» WHAT IS REQUIRED
Please restate the records that follow word for word, omitting any images.

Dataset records
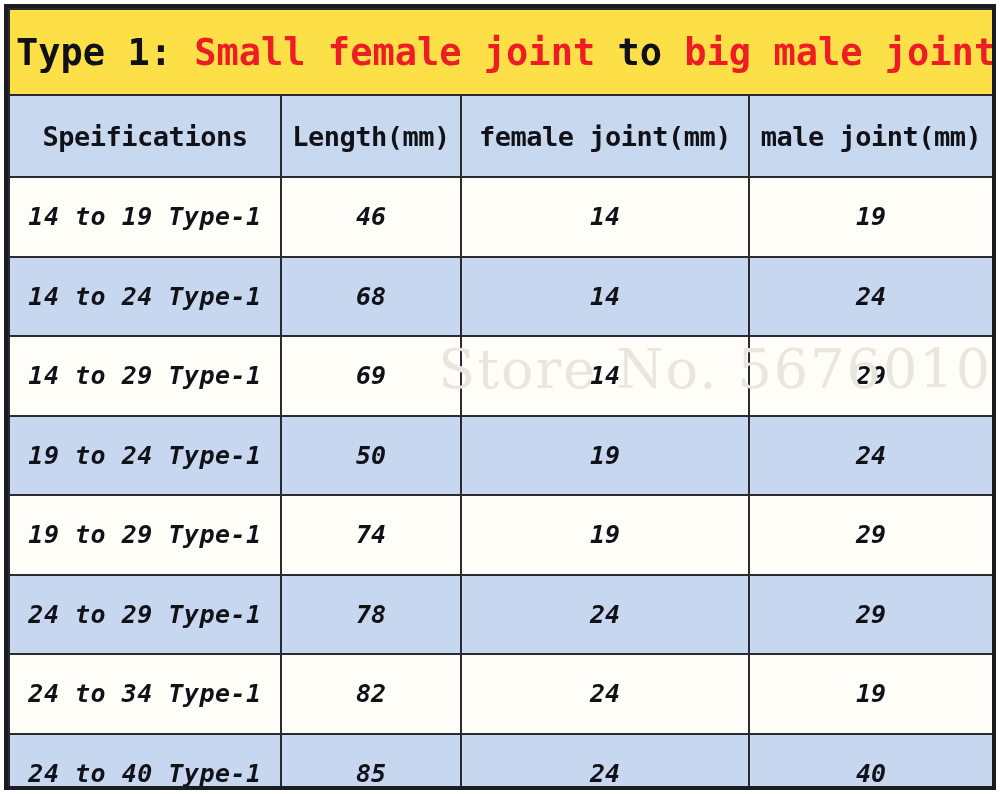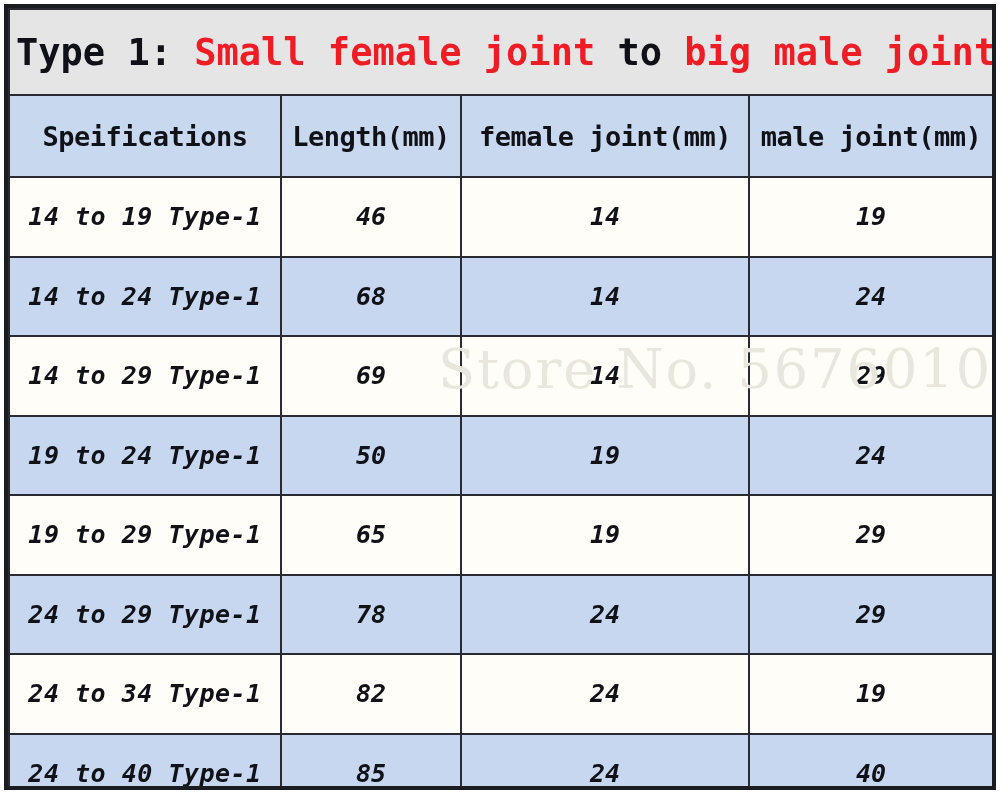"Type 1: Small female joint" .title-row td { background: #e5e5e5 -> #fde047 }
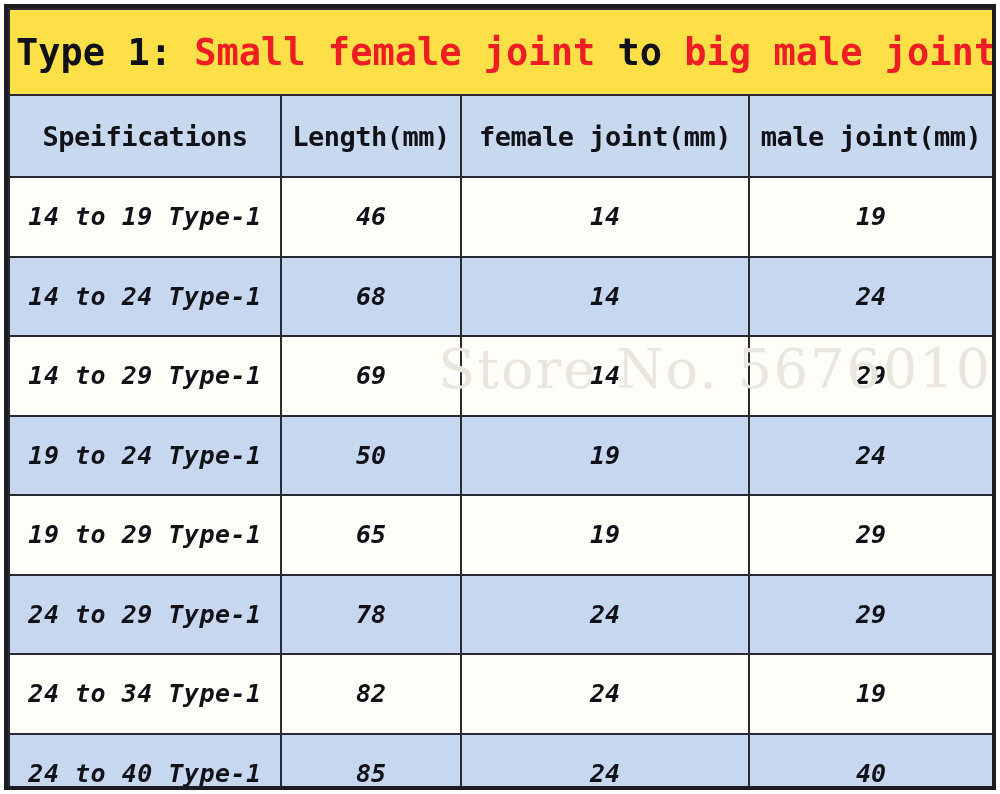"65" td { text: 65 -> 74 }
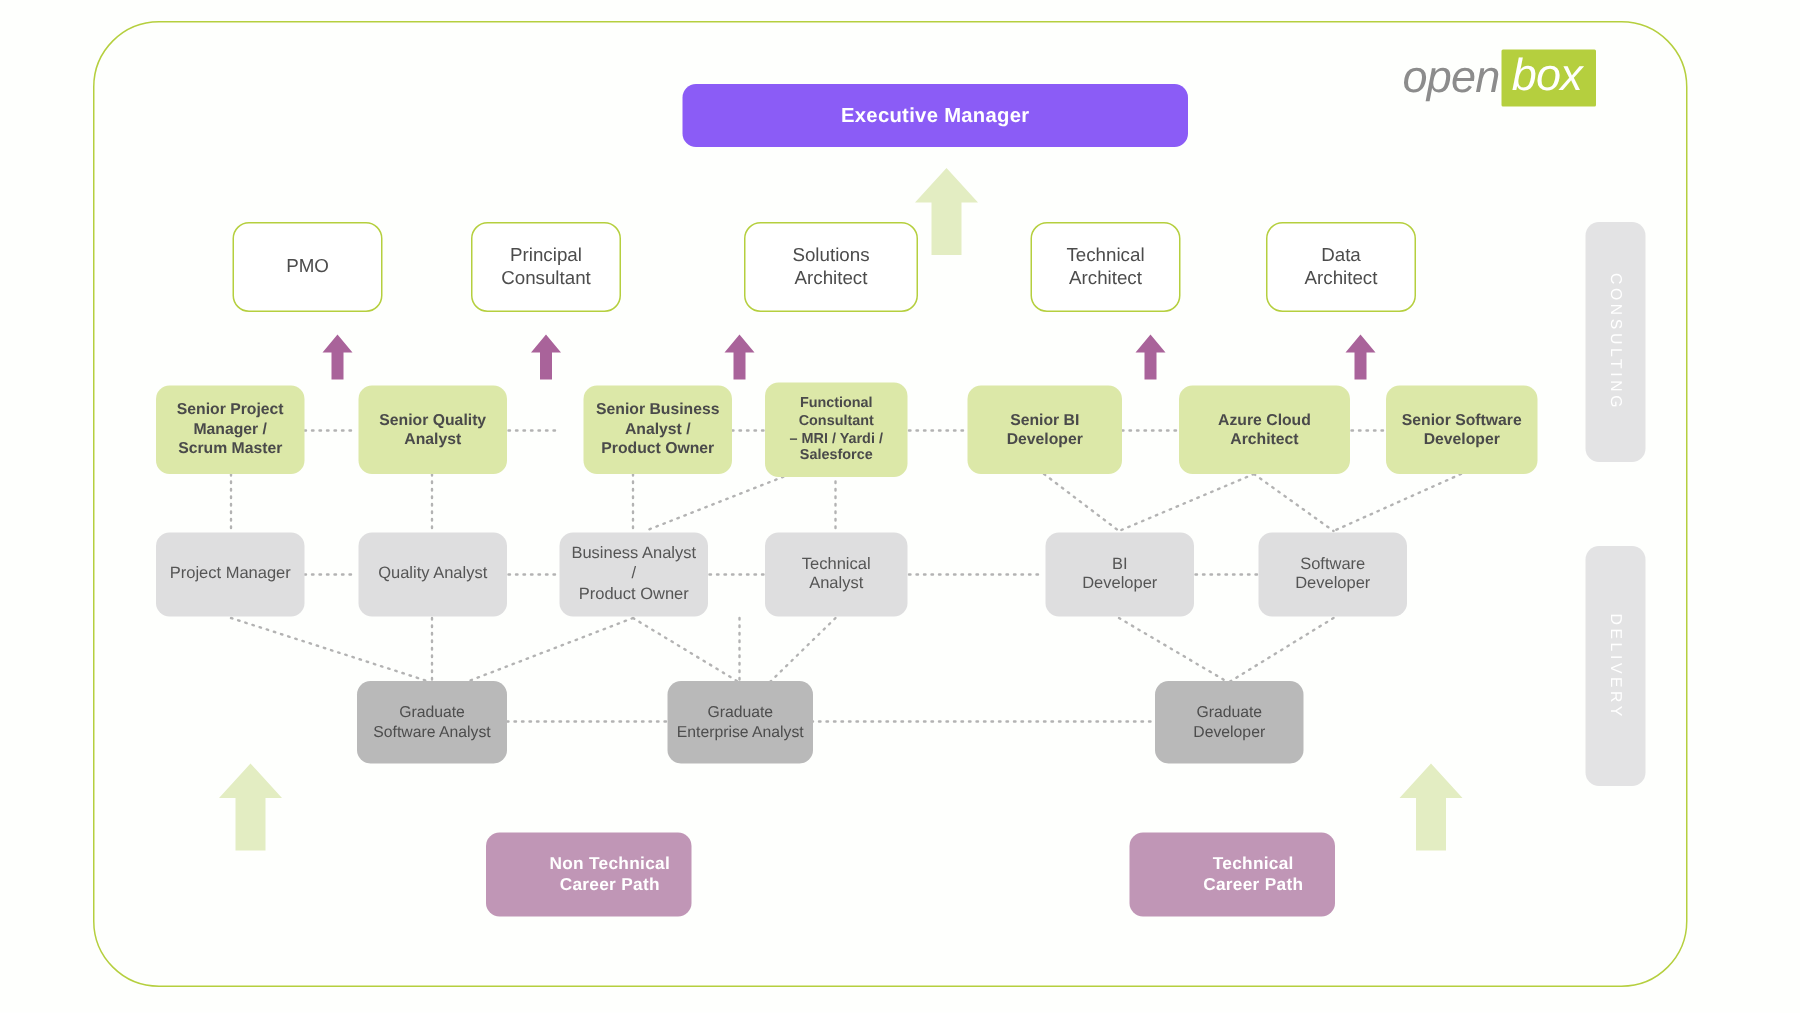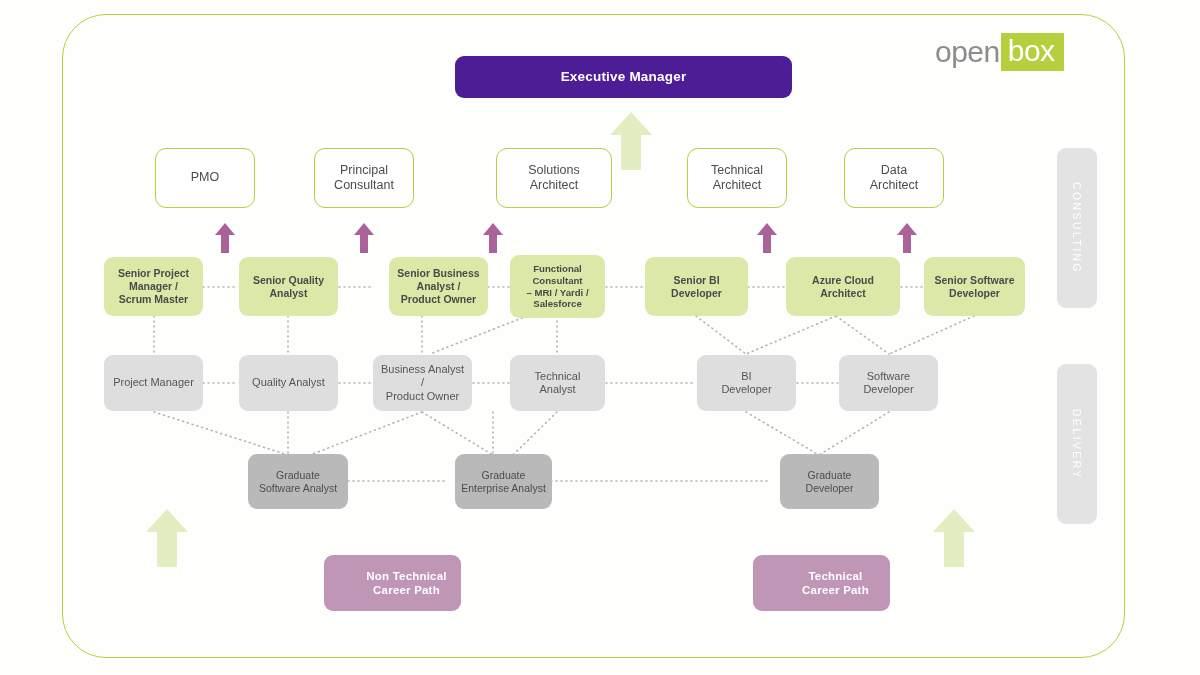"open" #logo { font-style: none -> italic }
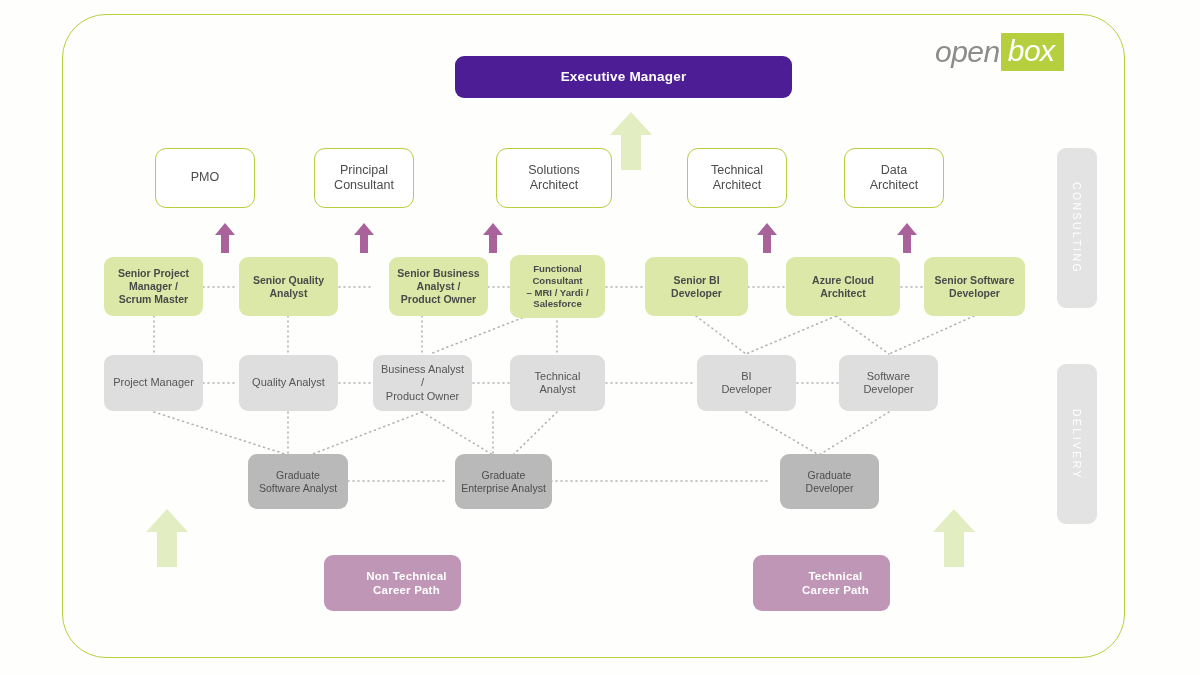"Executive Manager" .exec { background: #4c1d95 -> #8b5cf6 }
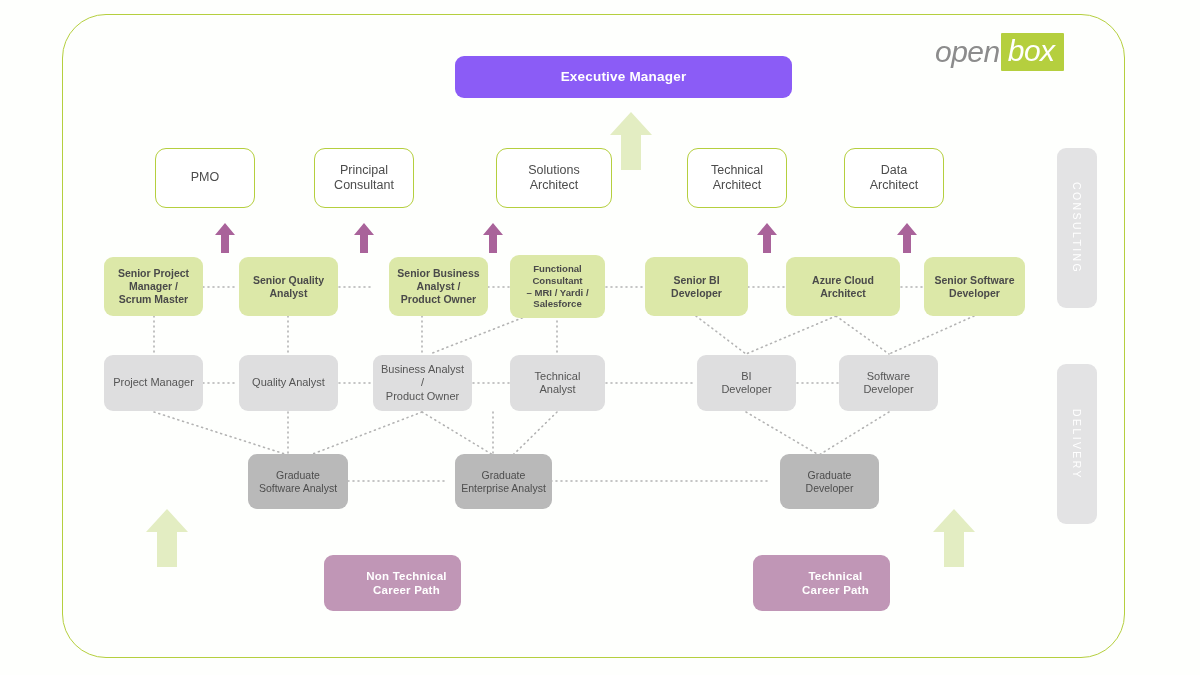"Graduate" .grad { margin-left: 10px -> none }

» EXERCISE OUTPUT
"Type 1: Small female joint" .title-row td { background: #e5e5e5 -> #fde047 }
"65" td { text: 65 -> 74 }
"open" #logo { font-style: none -> italic }
"Executive Manager" .exec { background: #4c1d95 -> #8b5cf6 }
"Graduate" .grad { margin-left: 10px -> none }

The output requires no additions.